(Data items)
____________________

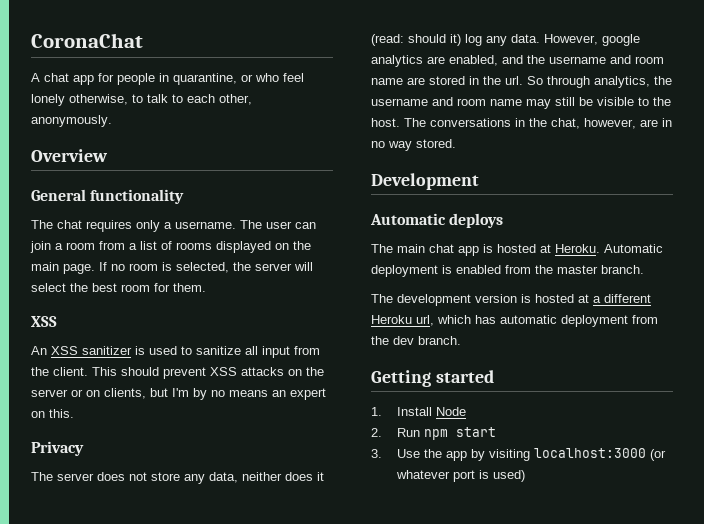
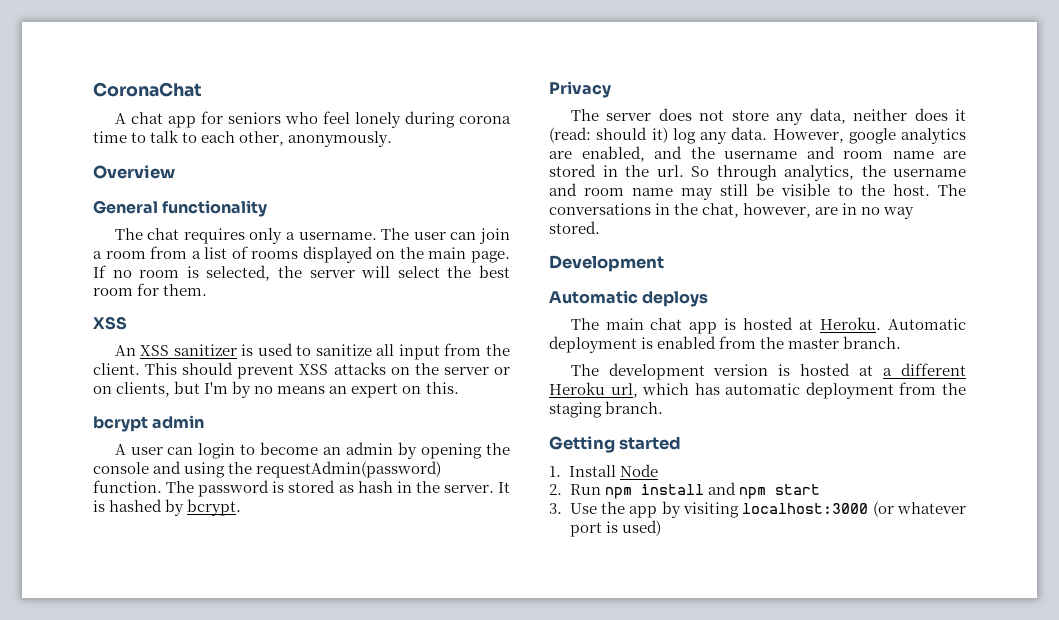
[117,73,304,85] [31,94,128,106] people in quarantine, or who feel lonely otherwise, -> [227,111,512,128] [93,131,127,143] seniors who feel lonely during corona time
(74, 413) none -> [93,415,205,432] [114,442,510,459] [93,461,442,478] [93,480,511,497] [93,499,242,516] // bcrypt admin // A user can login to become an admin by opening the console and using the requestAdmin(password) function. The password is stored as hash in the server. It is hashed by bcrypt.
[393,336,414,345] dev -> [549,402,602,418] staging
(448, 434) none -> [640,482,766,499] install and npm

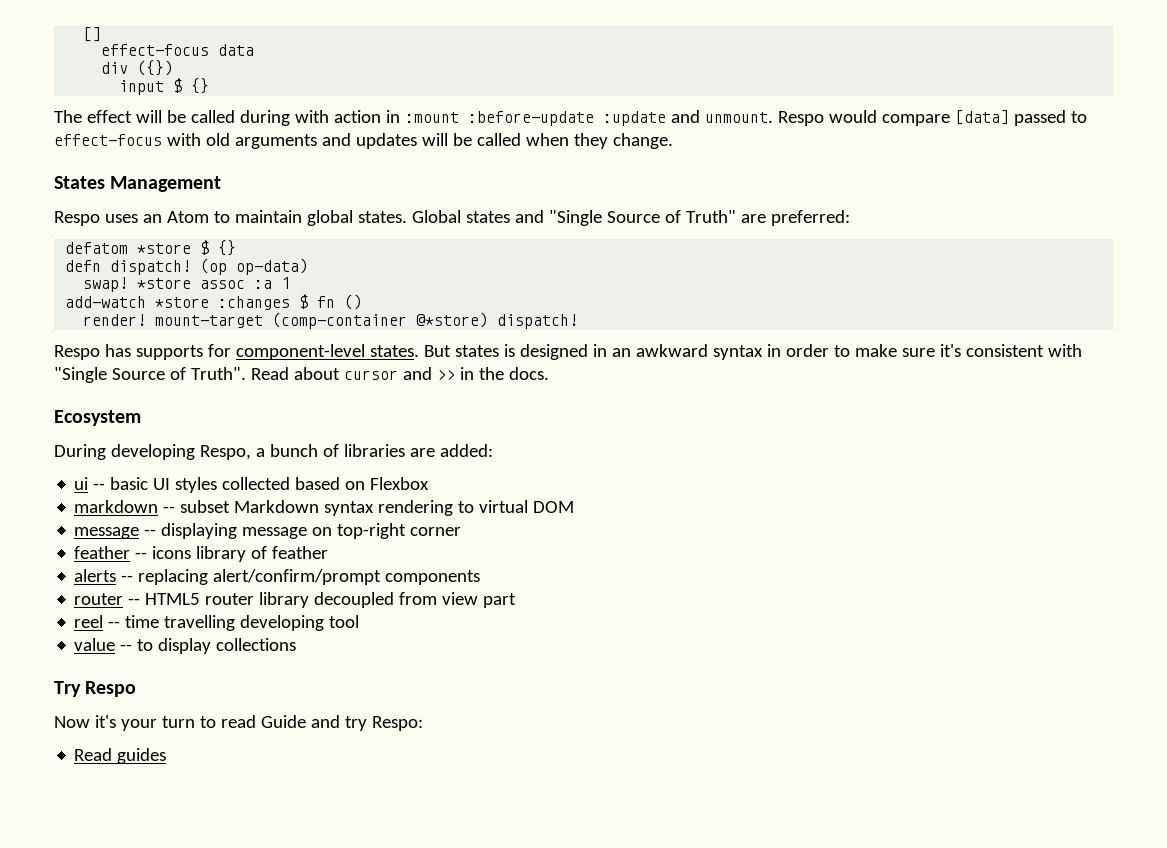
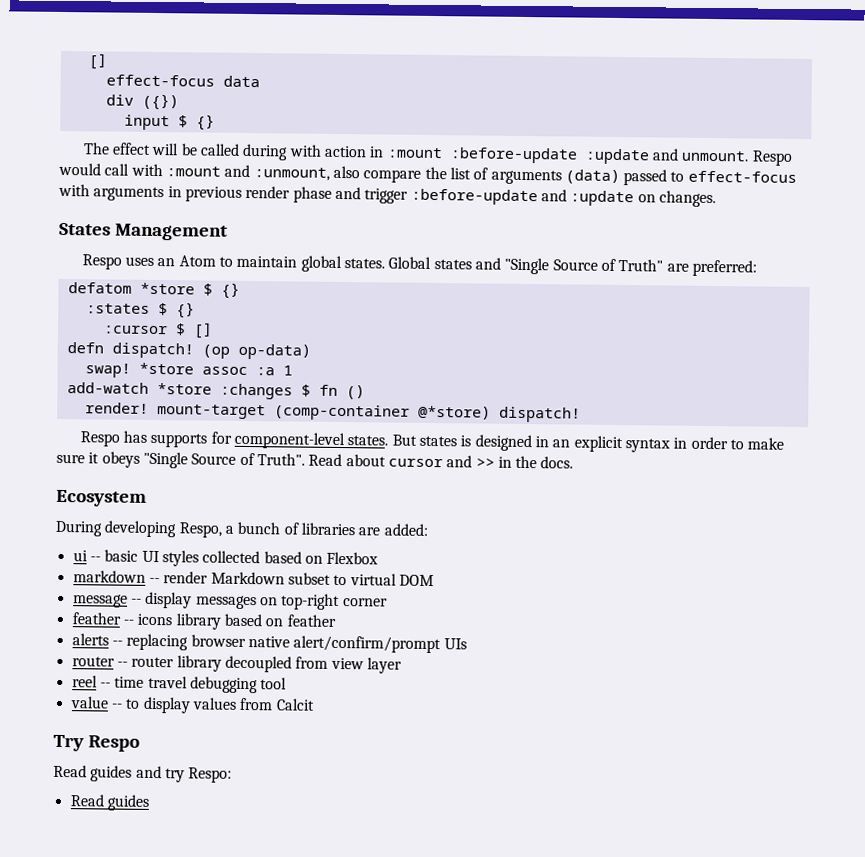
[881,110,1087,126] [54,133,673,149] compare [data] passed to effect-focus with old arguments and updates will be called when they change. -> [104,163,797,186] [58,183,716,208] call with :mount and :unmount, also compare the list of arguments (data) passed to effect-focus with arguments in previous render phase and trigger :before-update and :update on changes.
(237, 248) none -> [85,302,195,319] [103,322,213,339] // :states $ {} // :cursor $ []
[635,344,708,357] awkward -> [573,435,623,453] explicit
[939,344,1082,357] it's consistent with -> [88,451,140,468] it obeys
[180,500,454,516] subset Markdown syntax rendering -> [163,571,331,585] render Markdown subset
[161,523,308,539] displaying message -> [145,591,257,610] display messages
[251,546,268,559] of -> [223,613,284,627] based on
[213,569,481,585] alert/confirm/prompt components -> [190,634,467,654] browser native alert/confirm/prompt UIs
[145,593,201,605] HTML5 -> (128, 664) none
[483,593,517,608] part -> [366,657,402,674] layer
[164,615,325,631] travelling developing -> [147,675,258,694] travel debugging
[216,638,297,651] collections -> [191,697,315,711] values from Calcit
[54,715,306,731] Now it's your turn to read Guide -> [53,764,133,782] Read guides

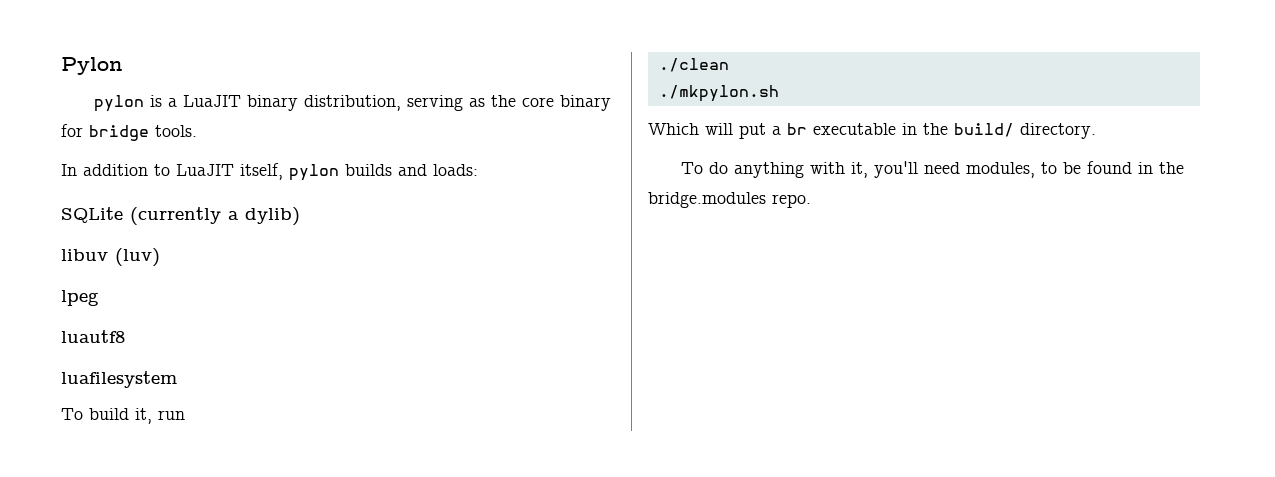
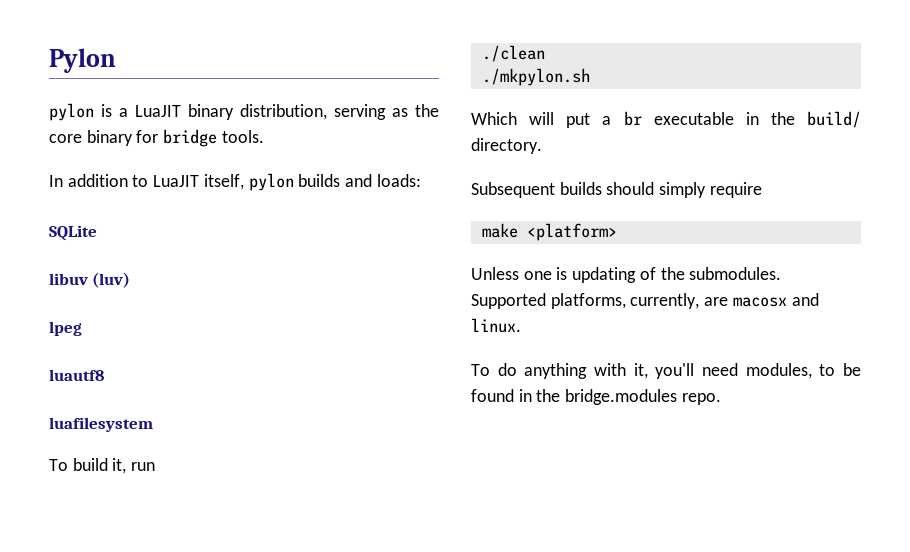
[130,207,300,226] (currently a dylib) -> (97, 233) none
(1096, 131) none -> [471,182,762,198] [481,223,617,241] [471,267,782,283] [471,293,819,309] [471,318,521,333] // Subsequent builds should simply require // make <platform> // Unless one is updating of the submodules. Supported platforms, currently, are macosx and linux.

____________________

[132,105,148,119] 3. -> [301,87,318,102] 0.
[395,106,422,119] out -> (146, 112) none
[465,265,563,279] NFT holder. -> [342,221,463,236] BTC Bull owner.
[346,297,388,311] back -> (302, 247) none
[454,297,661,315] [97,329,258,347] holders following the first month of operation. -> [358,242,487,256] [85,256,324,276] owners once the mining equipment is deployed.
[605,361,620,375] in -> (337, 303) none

____________________

• _ACTIVITY_: Using the data above, which lines fall from the one with "[939,344,1082,357] it's consistent" through the one with "(1096, 131) none"? Repeat them exactly, ends included, minus any pictures.

• _ANSWER TO THE EXERCISE_:
[939,344,1082,357] it's consistent with -> [88,451,140,468] it obeys
[180,500,454,516] subset Markdown syntax rendering -> [163,571,331,585] render Markdown subset
[161,523,308,539] displaying message -> [145,591,257,610] display messages
[251,546,268,559] of -> [223,613,284,627] based on
[213,569,481,585] alert/confirm/prompt components -> [190,634,467,654] browser native alert/confirm/prompt UIs
[145,593,201,605] HTML5 -> (128, 664) none
[483,593,517,608] part -> [366,657,402,674] layer
[164,615,325,631] travelling developing -> [147,675,258,694] travel debugging
[216,638,297,651] collections -> [191,697,315,711] values from Calcit
[54,715,306,731] Now it's your turn to read Guide -> [53,764,133,782] Read guides

[130,207,300,226] (currently a dylib) -> (97, 233) none
(1096, 131) none -> [471,182,762,198] [481,223,617,241] [471,267,782,283] [471,293,819,309] [471,318,521,333] // Subsequent builds should simply require // make <platform> // Unless one is updating of the submodules. Supported platforms, currently, are macosx and linux.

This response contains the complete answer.